Sunday, March 6, 2011

The Widows of Broome by Arthur Upton

21. – 580.) The Widows of Broome by Arthur Upton (1952) – Napoleon “Bony” Bonaparte is back in northwest Australia. He has been called to the pearling town of Broome where two widows have been strangled to death. Bony goes undercover as the visiting friend of the commanding police officer. In an era when travel was more time consuming and demanding it is not unusual to have a guest for weeks.
     Broome had been famous for its pearl shell industry. World War II and a changing world have left the industry barely surviving.
     The murders are a puzzle as there were no connections between the women, no physical clues and no witnesses. For this mystery Bony relies on his analytical and deductive skills as well as his physical tracking talents.
     Bony is a profiler 40 years before the term was invented. He works to identify a serial killer by assessing physical clues to construct the mind of the killer. While others can only think of a beast in lust Bony is looking for a murderer whose motives are not overtly sexual. He works to find the similarities in the murders to establish a pattern that will guide them to protecting the next potential victim. He carefully considers torn nightgowns and flakes of skin.
     Human tracks read by Bony and an aboriginal tracker are again an important part of a rural Australian investigation 60 years ago. Tracks are the most significant forensic work of Bony’s generation.
     During the investigation Bony draws upon Earle Dickenson, a local drunk, who resorts to drops of battery acid in water when out of money and desperate for drink.
    The bias towards a half aborigine police inspector in the early 1950’s is barely concealed by the community.
    While not as compelling as Cake in a Hat Box it is a skillfully written police procedural whose investigation would be contemporary in our era. Upton writes mysteries firmly rooted in Australia. Very good. (Apr.21/11)
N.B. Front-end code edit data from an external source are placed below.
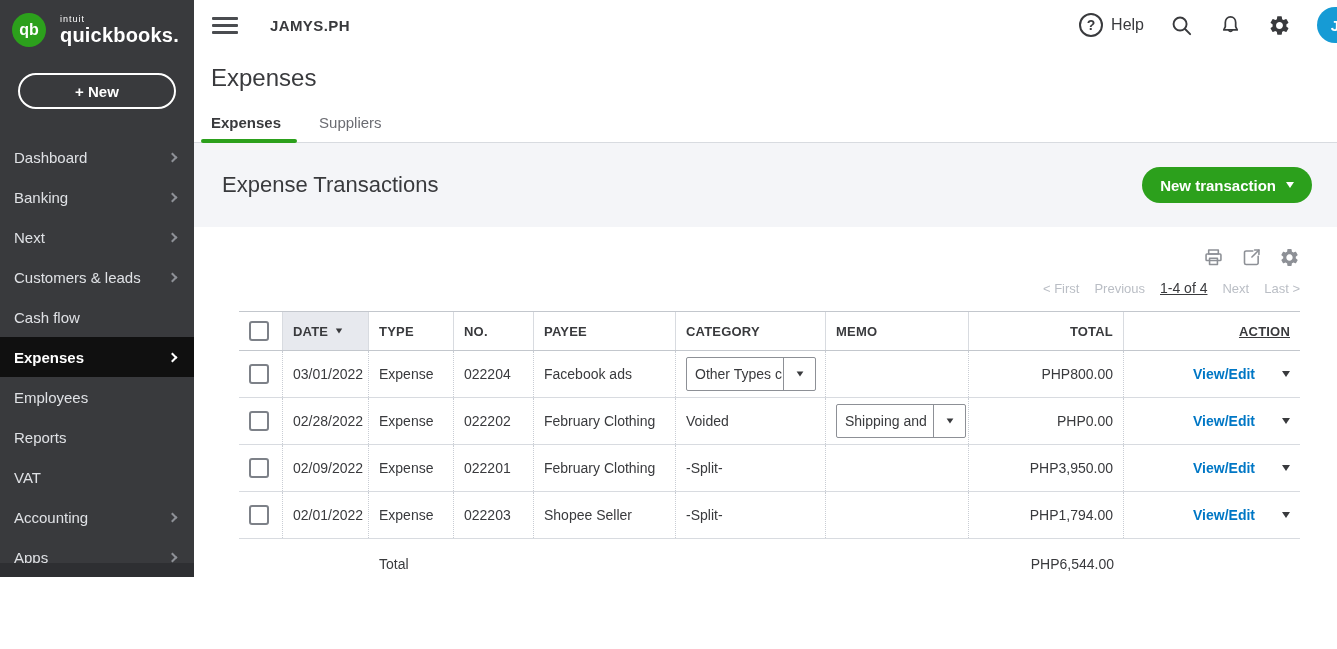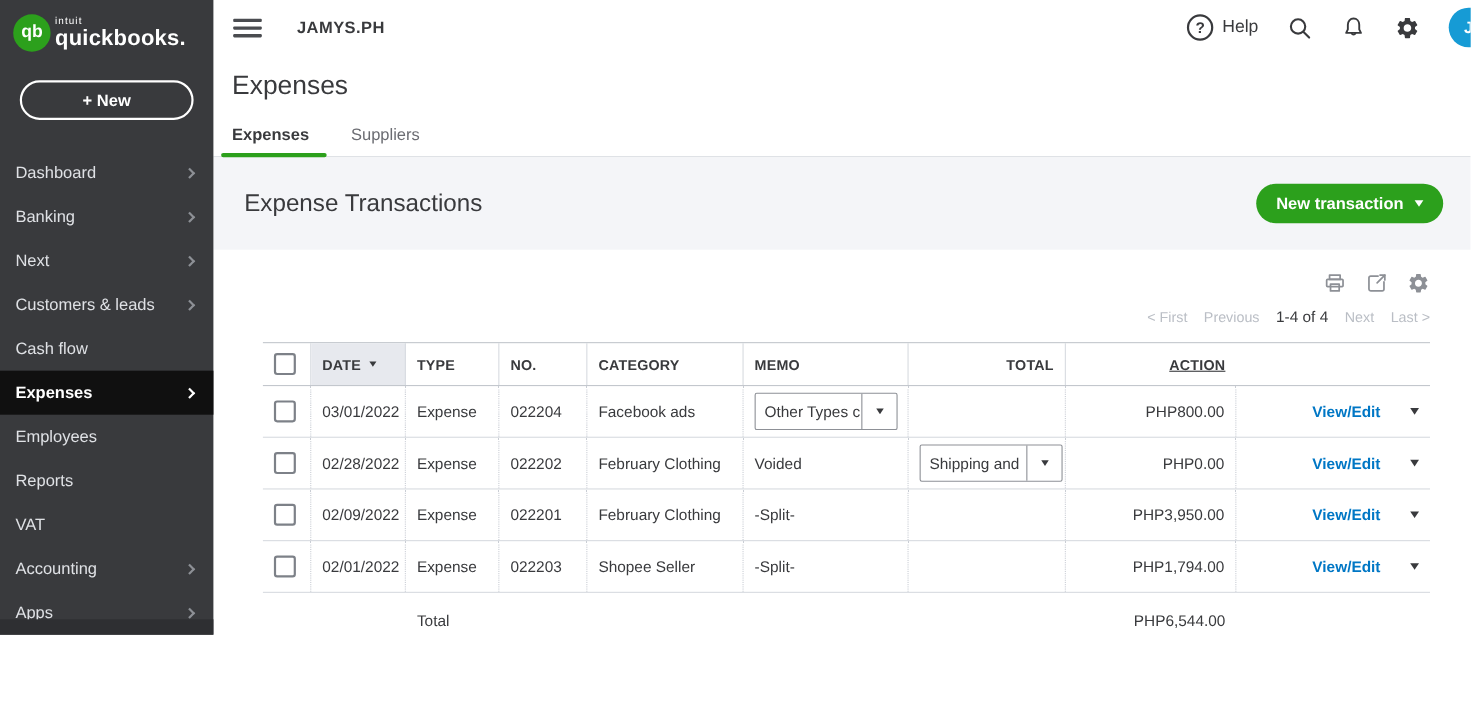--- a/index.html
+++ b/index.html
@@ -26,7 +26,7 @@
     display:flex; align-items:center; justify-content:center;
     font-weight:bold; font-size:16px;
   }
-  .brand-col { margin-left:4px; line-height:1; }
+  .brand-col { margin-left:14px; line-height:1; }
   .brand-small { font-size:9px; color:#fff; letter-spacing:1px; display:block; margin-bottom:1px; }
   .brand-big { font-size:20px; font-weight:bold; color:#fff; letter-spacing:0.2px; }
   .new-btn {

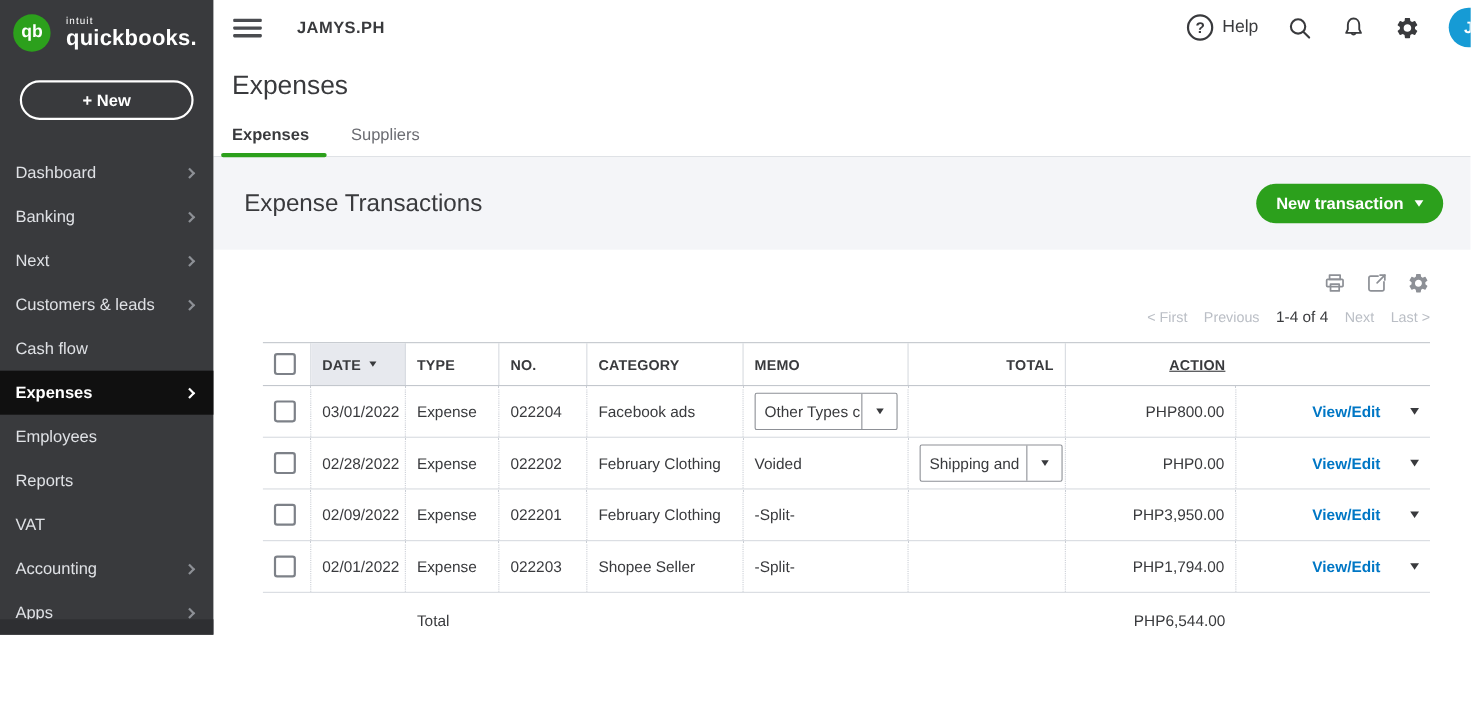--- a/index.html
+++ b/index.html
@@ -139,7 +139,7 @@
   .table-icons .icon-btn { color:#8d9096; }
   .pagination { display:flex; gap:15px; font-size:13px; align-items:center; padding-bottom:2px; }
   .pg-dim { color:#babec5; cursor:default; }
-  .pg-range { color:#393a3d; font-size:14px; }
+  .pg-range { color:#393a3d; font-size:14px;text-decoration:underline; }
 
   
   .table { margin-top:13px; width:100%; }

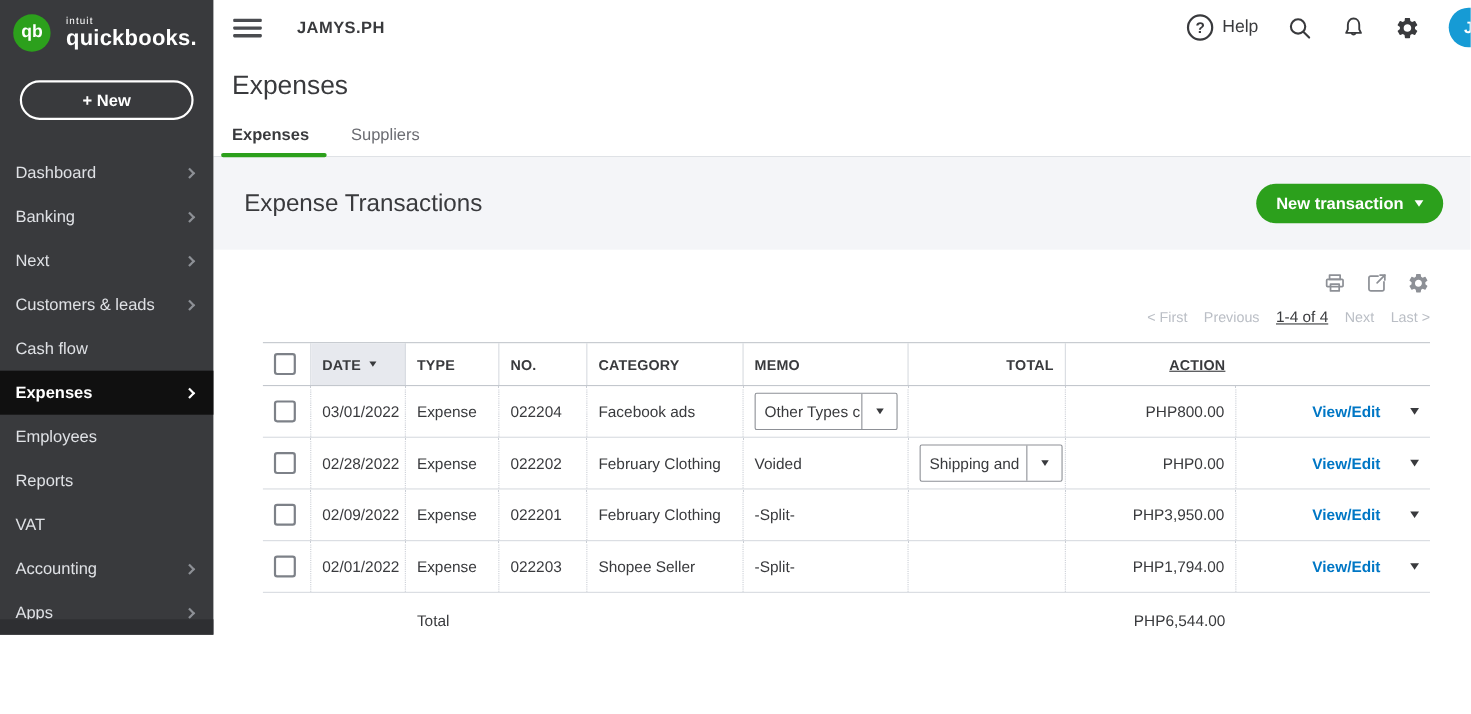--- a/index.html
+++ b/index.html
@@ -357,6 +357,9 @@
             <span>NO.</span>
           </div>
         <div>
+            <span>PAYEE</span>
+          </div>
+        <div>
             <span>CATEGORY</span>
           </div>
         <div>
  1. Bill - I'm glad you highlighted one of these Arthur Upfield "Bony" novels. It is an interesting series that I think doesn't get enough press. Bony's an interesting sleuth, too. Fine review!

  2. Margot: Thank you for the comment. It is the second "Bony" novel I have read. I have enjoyed both of them. I picked up a couple more in a used bookstore in Ottawa and they are on the pile to be read.